-- Your assignment --
Would you copy all lines in the data that contain the word "audit"?

-- Records supplied --
__________

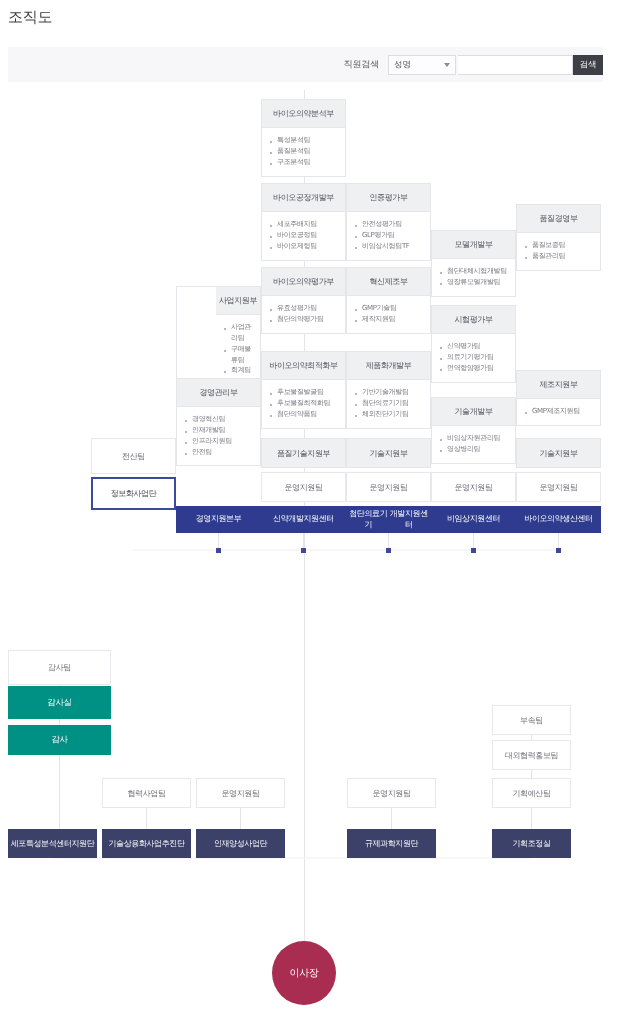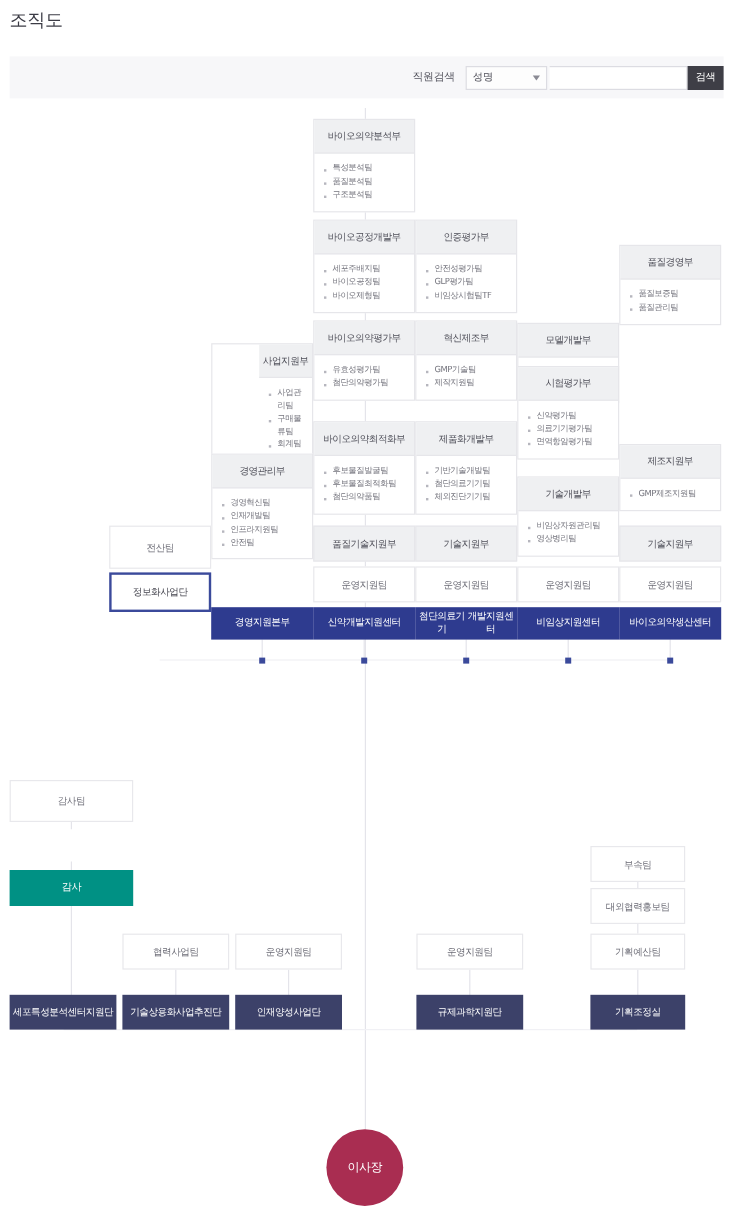--- a/index.html
+++ b/index.html
@@ -346,21 +346,21 @@
   </div>
 
   <div class="dept-only" style="left:346px; top:348px; width:85px; height:30px;">기술지원부</div>
   <div class="team" style="left:346px; top:382px; width:85px; height:30px;">운영지원팀</div>
   <div class="hq" style="left:346px; top:416px; width:85px; height:27px;">
     <span>첨단의료기기</span>
       <br>
     <span>개발지원센터</span>
   </div>
 
-  <div class="dept" style="left:431px; top:140px; width:85px;margin-top:39px;">
+  <div class="dept" style="left:431px; top:140px; width:85px;">
     <div class="dept-head">모델개발부</div>
     <div class="dept-body">
         <ul>
       <li>첨단대체시험개발팀</li>
       <li>영장류모델개발팀</li>
     </ul>
       </div>
   </div>
 
   <div class="dept" style="left:431px; top:215px; width:85px;">
@@ -407,20 +407,21 @@
       </div>
   </div>
 
   <div class="dept-only" style="left:516px; top:348px; width:85px; height:30px;">기술지원부</div>
   <div class="team" style="left:516px; top:382px; width:85px; height:30px;">운영지원팀</div>
   <div class="hq" style="left:516px; top:416px; width:85px; height:27px;">바이오의약생산센터</div>
 
   <div class="hq" style="left:176px; top:416px; width:85px; height:27px;">경영지원본부</div>
 
   <div class="team" style="left:8px; top:560px; width:103px; height:35px;">감사팀</div>
+  <div class="audit" style="left:8px; top:596px; width:103px; height:33px;">감사실</div>
   <div class="audit" style="left:8px; top:635px; width:103px; height:30px;">감사</div>
 
   <div class="team" style="left:102px; top:688px; width:89px; height:30px;">협력사업팀</div>
   <div class="team" style="left:196px; top:688px; width:89px; height:30px;">운영지원팀</div>
   <div class="team" style="left:347px; top:688px; width:89px; height:30px;">운영지원팀</div>
 
   <div class="team" style="left:492px; top:615px; width:79px; height:30px;">부속팀</div>
   <div class="team" style="left:492px; top:650px; width:79px; height:30px;">대외협력홍보팀</div>
   <div class="team" style="left:492px; top:688px; width:79px; height:30px;">기획예산팀</div>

__________

-- Answer area --
+  <div class="audit" style="left:8px; top:596px; width:103px; height:33px;">감사실</div>
   <div class="audit" style="left:8px; top:635px; width:103px; height:30px;">감사</div>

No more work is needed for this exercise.